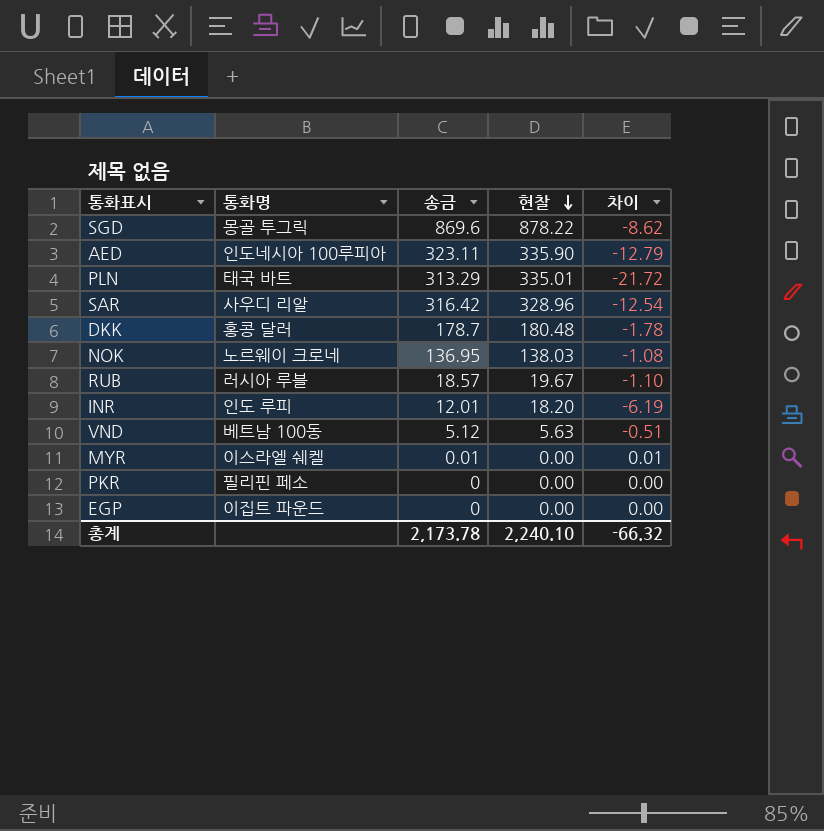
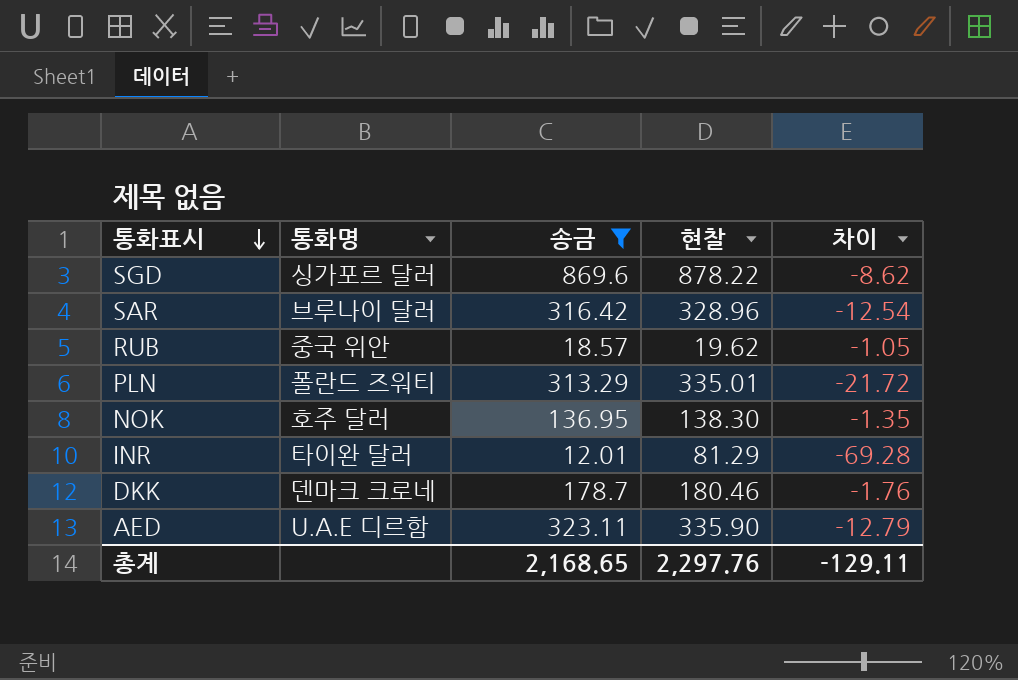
filter: none -> 송금 >= 12.01
row order: 현찰 descending -> 통화표시 descending
SGD | 통화명: 몽골 투그릭 -> 싱가포르 달러
SAR | 통화명: 사우디 리알 -> 브루나이 달러
RUB | 통화명: 러시아 루블 -> 중국 위안
RUB | 현찰: 19.67 -> 19.62
RUB | 차이: -1.10 -> -1.05
PLN | 통화명: 태국 바트 -> 폴란드 즈워티
NOK | 통화명: 노르웨이 크로네 -> 호주 달러
NOK | 현찰: 138.03 -> 138.30
NOK | 차이: -1.08 -> -1.35
INR | 통화명: 인도 루피 -> 타이완 달러
INR | 현찰: 18.20 -> 81.29
INR | 차이: -6.19 -> -69.28
DKK | 통화명: 홍콩 달러 -> 덴마크 크로네
DKK | 현찰: 180.48 -> 180.46
DKK | 차이: -1.78 -> -1.76
AED | 통화명: 인도네시아 100루피아 -> U.A.E 디르함
총계 | 송금: 2,173.78 -> 2,168.65
총계 | 현찰: 2,240.10 -> 2,297.76
총계 | 차이: -66.32 -> -129.11

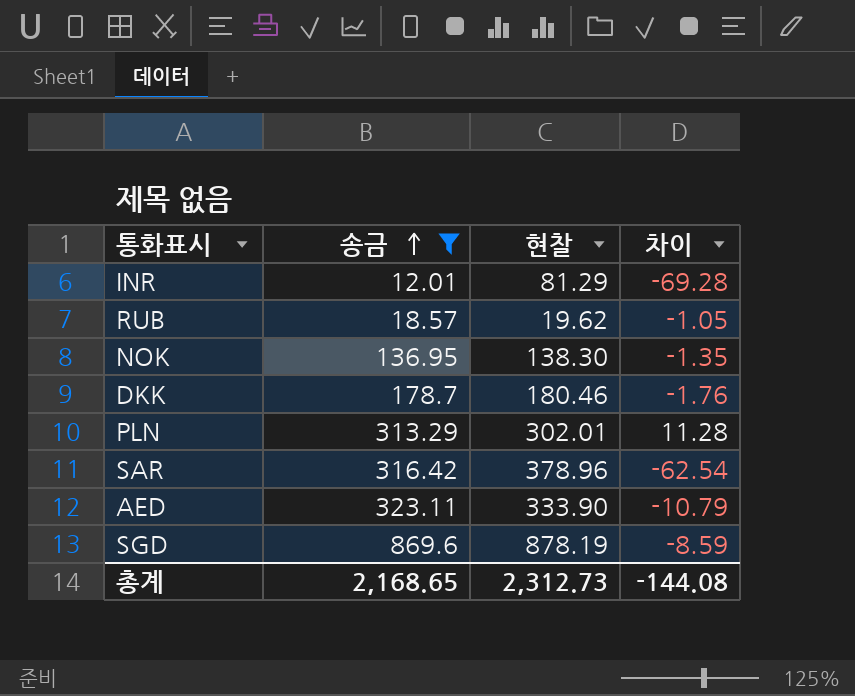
row order: 통화표시 descending -> 송금 ascending
column 통화명 | position: 2 -> none
PLN | 현찰: 335.01 -> 302.01
PLN | 차이: -21.72 -> 11.28
SAR | 현찰: 328.96 -> 378.96
SAR | 차이: -12.54 -> -62.54
AED | 현찰: 335.90 -> 333.90
AED | 차이: -12.79 -> -10.79
SGD | 현찰: 878.22 -> 878.19
SGD | 차이: -8.62 -> -8.59
총계 | 현찰: 2,297.76 -> 2,312.73
총계 | 차이: -129.11 -> -144.08

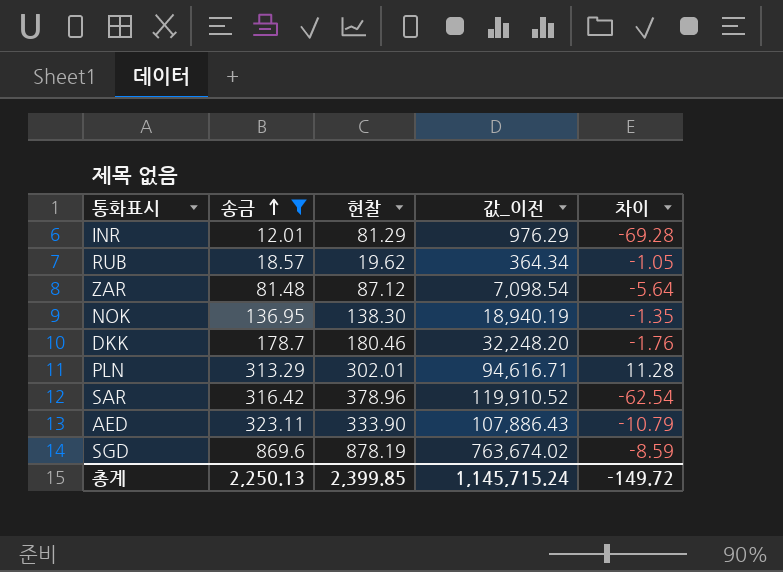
column 값_이전 | formula: none -> [송금] * [현찰]
row ZAR: none -> 81.48 | 87.12 | 7,098.54 | -5.64
총계 | 송금: 2,168.65 -> 2,250.13
총계 | 현찰: 2,312.73 -> 2,399.85
총계 | 차이: -144.08 -> -149.72

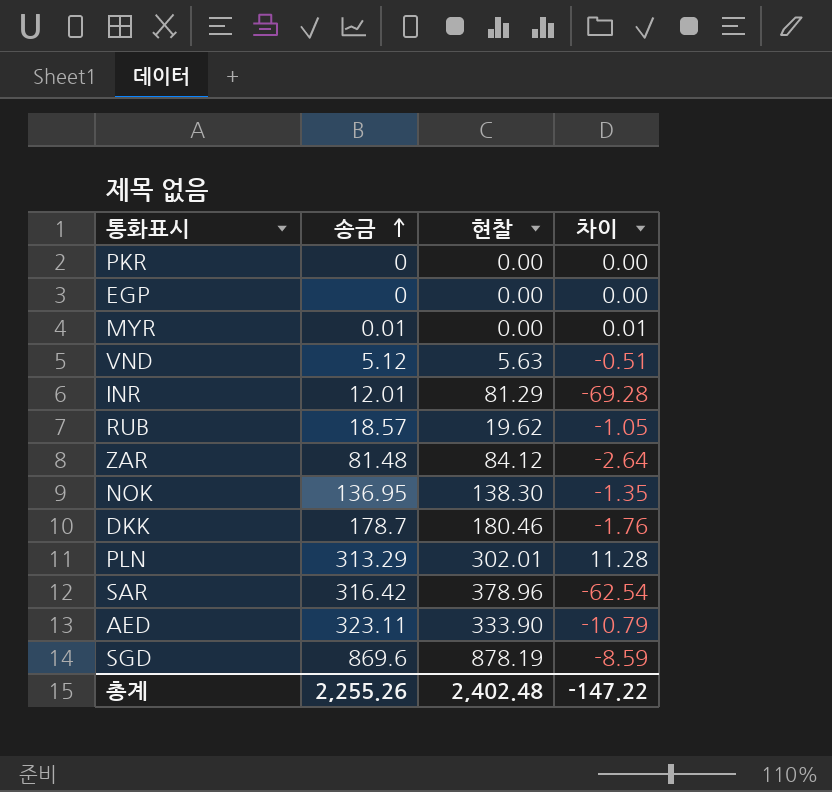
filter: 송금 >= 12.01 -> none
column 값_이전 | formula: [송금] * [현찰] -> none
ZAR | 현찰: 87.12 -> 84.12
ZAR | 차이: -5.64 -> -2.64
총계 | 송금: 2,250.13 -> 2,255.26
총계 | 현찰: 2,399.85 -> 2,402.48
총계 | 차이: -149.72 -> -147.22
■ ■ ■ ■ ■
> WHAT YOU SHOULD DO
Using the entries above, return each line in which the word "order" occurs.

> OUTPUT OF THE TASK
row order: 현찰 descending -> 통화표시 descending
row order: 통화표시 descending -> 송금 ascending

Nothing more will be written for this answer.